SUPPLIED RECORDS START

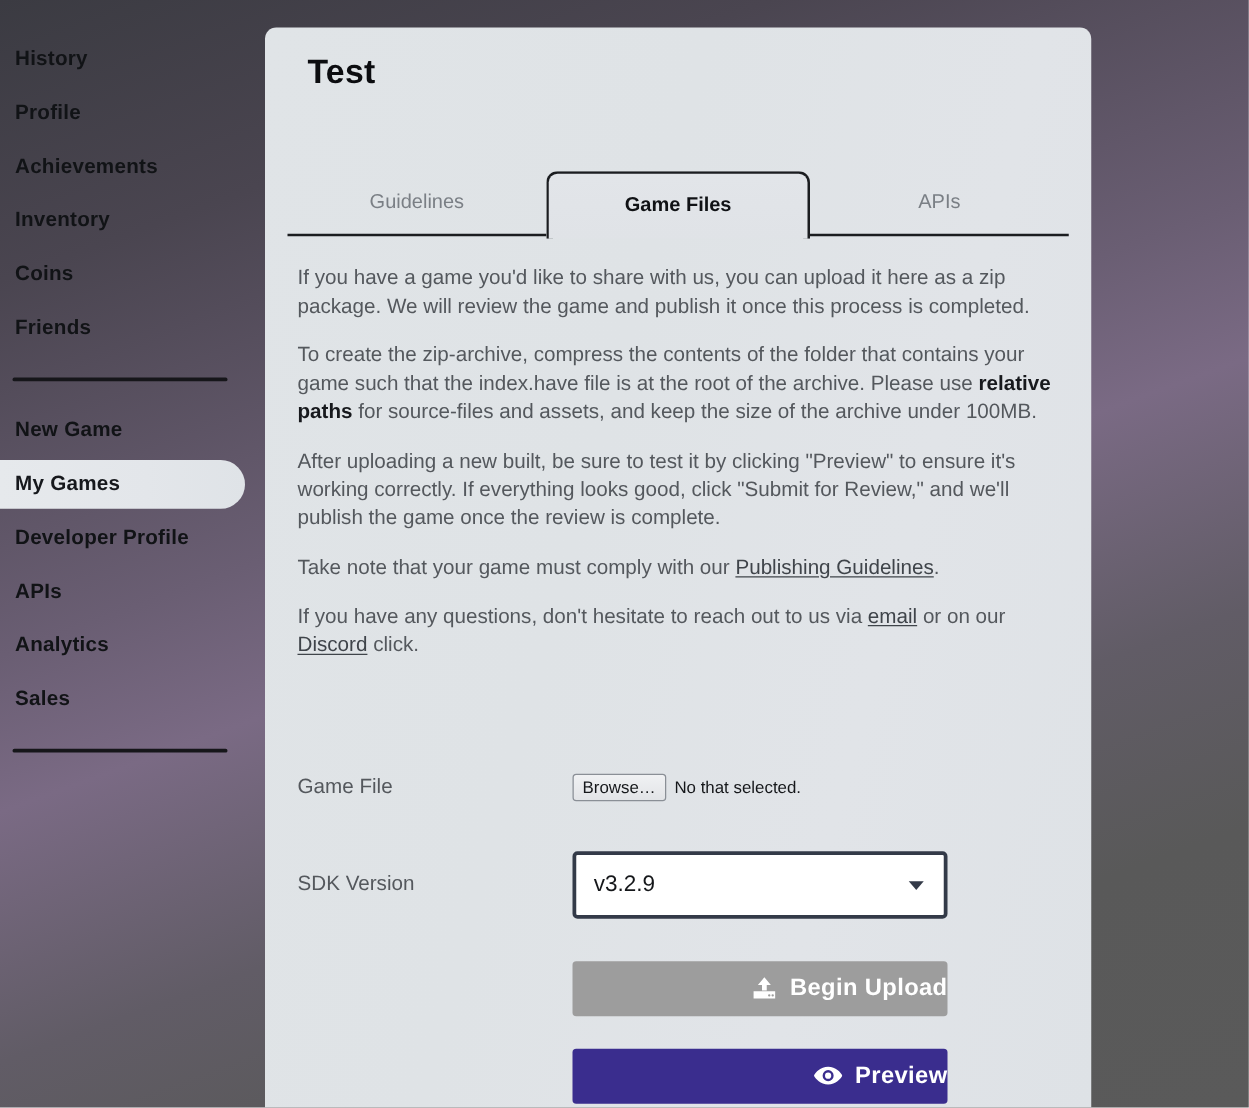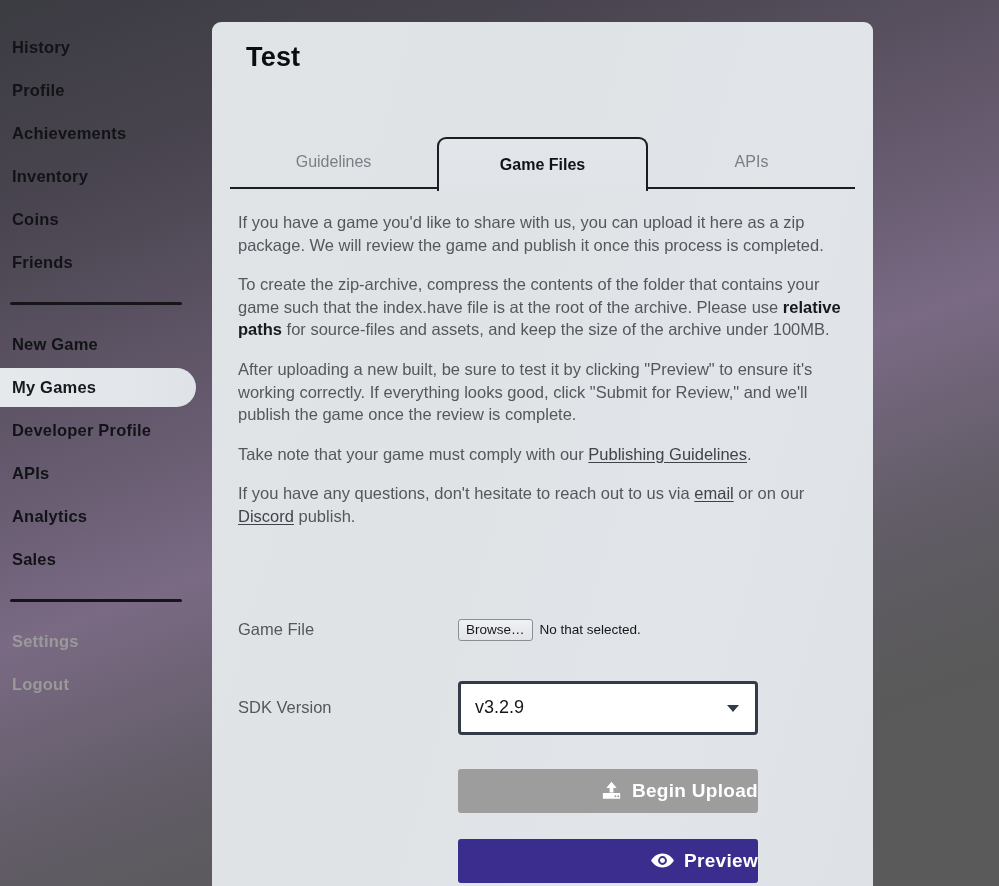--- a/index.html
+++ b/index.html
@@ -306,7 +306,7 @@
         <span>Take note that your game must comply with our </span><a href="#">Publishing Guidelines</a><span>.</span>
       </p>
       <p>
-        <span>If you have any questions, don't hesitate to reach out to us via </span><a href="#">email</a><span> or on our </span><a href="#">Discord</a><span> publish.</span>
+        <span>If you have any questions, don't hesitate to reach out to us via </span><a href="#">email</a><span> or on our </span><a href="#">Discord</a><span> click.</span>
       </p>
     </section>
 

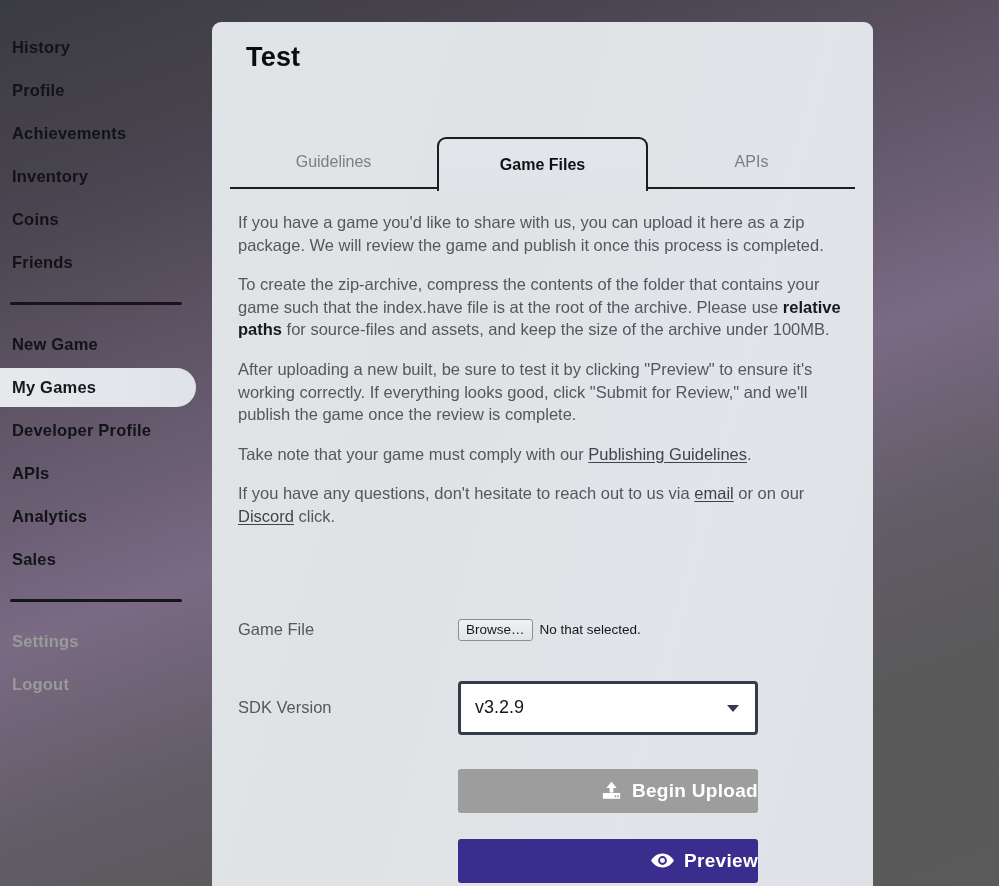--- a/index.html
+++ b/index.html
@@ -265,14 +265,6 @@
 
   <div class="nav-divider"></div>
 
-  <div>
-    <div class="nav-item muted">
-      <span>Settings</span>
-    </div>
-    <div class="nav-item muted">
-      <span>Logout</span>
-    </div>
-  </div>
 </nav>
 
 <main id="panel">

SUPPLIED RECORDS END

• [WHAT THE TASK REQUIRES]
Say the number of lines in the entries that have the string "href", and only that.

• [ANSWER BELOW]
3